To be sure, Alphabet has a lot of good things going for it when you look past the share price and dividend. And other stocks with lower share prices and higher dividends face plenty of unique problems of their own. That said, if you’re looking for cheap stocks that offer high dividends, then the following seven companies could be worth a look:

Dividend Stock Market Capitalization Forward Dividend Yield*
Granite Ridge Resources Inc. (GRNT) $838 million 6.9%
LXP Industrial Trust (LXP) $2.6 billion 5.9%
Medical Properties Trust (MPW) $3.5 billion 10.3%
NatWest Group PLC (NWG) $35.5 billion 5.3%
Prospect Capital Corp. (PSEC) $2.3 billion 12.9%
Telefónica S.A. (TEF) $25 billion 7.4%
Valley National Bancorp (VLY) $4.1 billion 5.5%

*As of May 14 market close.

Granite Ridge Resources Inc. (GRNT)

Market capitalization: $838 million Forward dividend yield: 6.9%

Oil and gas exploration firm Granite Ridge is a good example of how small-cap production companies can be quite generous when energy markets align with their business models. GRNT owns a portfolio of wells and acreage across the Permian Basin, one of the highest-yielding oil fields in the United States. With crude oil at around $80 a barrel, this business has been quite good lately. The challenge for investors, of course, is whether oil prices remain strong enough to support the share price and dividend going forward. That said, the company has paid four consecutive dividends of 11 cents each, good for an impressive yield considering it remains a cheap stock under $7 a share right now. So even if things don’t improve markedly, this could be a way to generate income as you wait, regardless of whether there’s upside in the oil patch.

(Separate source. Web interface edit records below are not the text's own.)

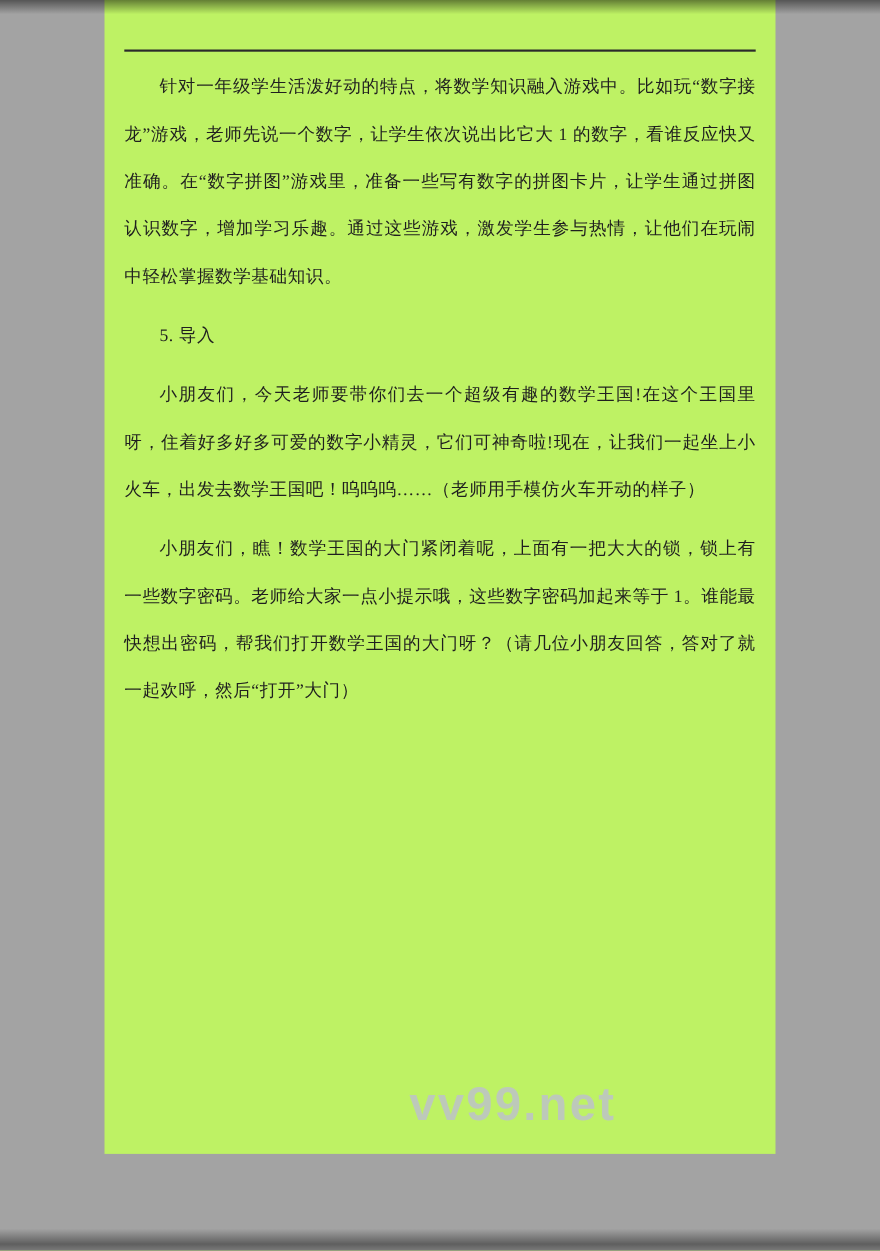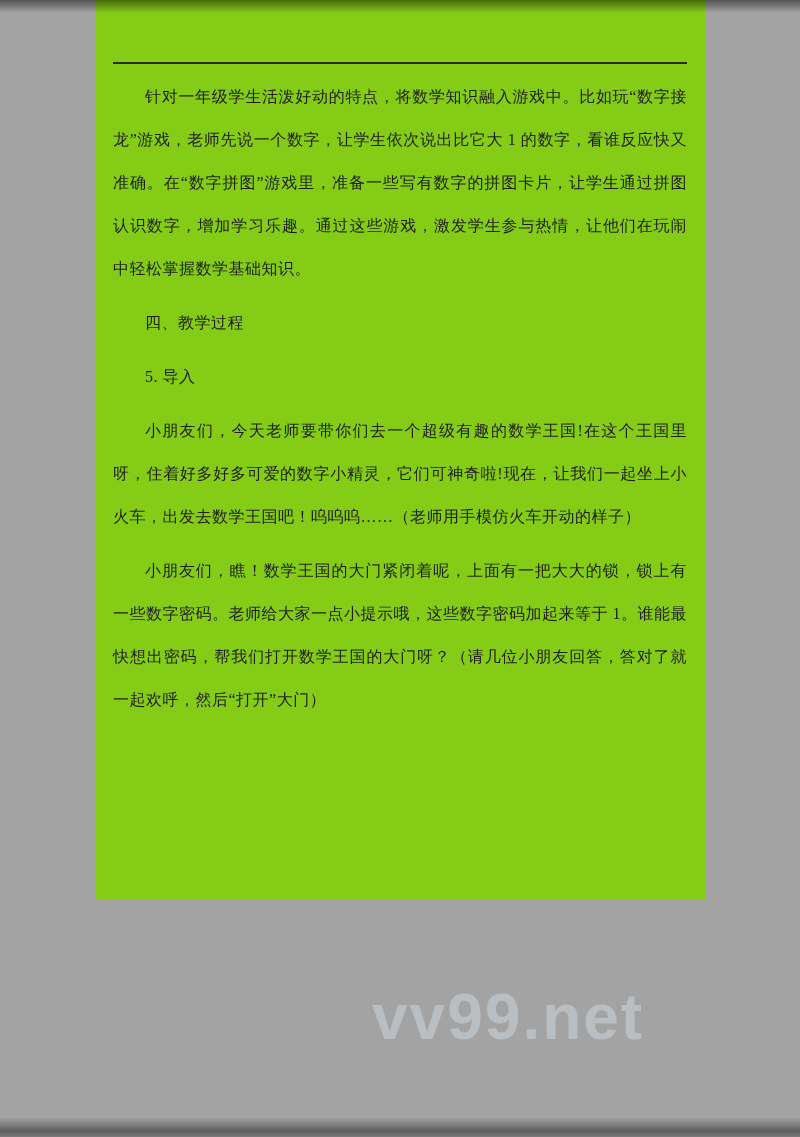--- a/index.html
+++ b/index.html
@@ -28,24 +28,24 @@
     height: 20px;
     background: linear-gradient(to bottom, rgba(0,0,0,0), rgba(0,0,0,0.42) 70%, rgba(0,0,0,0.25));
     z-index: 6;
     pointer-events: none;
   }
   .page {
     position: absolute;
     left: 95px;
     top: 0;
     width: 610px;
-    height: 900px;
-    background: #84cc16;
+    height: 1049px;
+    background: #bef264;
     box-sizing: border-box;
-    padding: 17px 18px;
+    padding: 0 18px;
     z-index: 1;
   }
   .rule {
     border: none;
     border-top: 2px solid #2b2b2b;
     margin: 45px 0 0 0;
     height: 0;
   }
   .doc-body {
     margin-top: 0;
@@ -57,38 +57,37 @@
     text-align: justify;
     text-indent: 2em;
     margin: 11px 0 0 0;
     letter-spacing: 0.5px;
   }
   .watermark {
     position: absolute;
     left: 372px;
     top: 980px;
     font-family: "Liberation Sans", "DejaVu Sans", sans-serif;
-    font-size: 64px;
+    font-size: 43px;
     font-weight: bold;
     letter-spacing: 2px;
     z-index: 4;
     pointer-events: none;
     opacity: 0.85;
   }
 </style>
 </head>
 <body>
 
 <div class="top-shadow"></div>
 
 <div class="page">
   <hr class="rule">
   <div class="doc-body" id="paragraphs">
       <p class="para body">针对一年级学生活泼好动的特点，将数学知识融入游戏中。比如玩“数字接龙”游戏，老师先说一个数字，让学生依次说出比它大 1 的数字，看谁反应快又准确。在“数字拼图”游戏里，准备一些写有数字的拼图卡片，让学生通过拼图认识数字，增加学习乐趣。通过这些游戏，激发学生参与热情，让他们在玩闹中轻松掌握数学基础知识。</p>
-      <p class="para heading">四、教学过程</p>
       <p class="para heading">5. 导入</p>
       <p class="para body">小朋友们，今天老师要带你们去一个超级有趣的数学王国!在这个王国里呀，住着好多好多可爱的数字小精灵，它们可神奇啦!现在，让我们一起坐上小火车，出发去数学王国吧！呜呜呜……（老师用手模仿火车开动的样子）</p>
       <p class="para body">小朋友们，瞧！数学王国的大门紧闭着呢，上面有一把大大的锁，锁上有一些数字密码。老师给大家一点小提示哦，这些数字密码加起来等于 1。谁能最快想出密码，帮我们打开数学王国的大门呀？（请几位小朋友回答，答对了就一起欢呼，然后“打开”大门）</p>
     </div>
 </div>
 
 <div class="watermark" style="color: rgb(189, 195, 201);">vv99.net</div>
 
 <div class="bottom-shadow"></div>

LXP Industrial Trust (LXP)

Market capitalization: $2.6 billion Forward dividend yield: 5.9%

Like many real estate investment trusts, or REITs, LXP is a great dividend investment because this special class of corporation has to deliver at least 90% of its taxable income back to shareholders. That adds up to a generous income stream. That cash flow is very reliable, too, as LXP primarily owns nearly 55 million square feet of single-tenant industrial properties such as warehouses, with e-commerce king Amazon.com Inc. (AMZN) as its top lessee. While there is a lot of turmoil in the real estate space given the work-from-home revolution and its impact on commercial office properties, the industrial nature of LXP makes it a bit more reliable. With a nearly 6% dividend, you won’t be skimping on yield in this cheap stock, either.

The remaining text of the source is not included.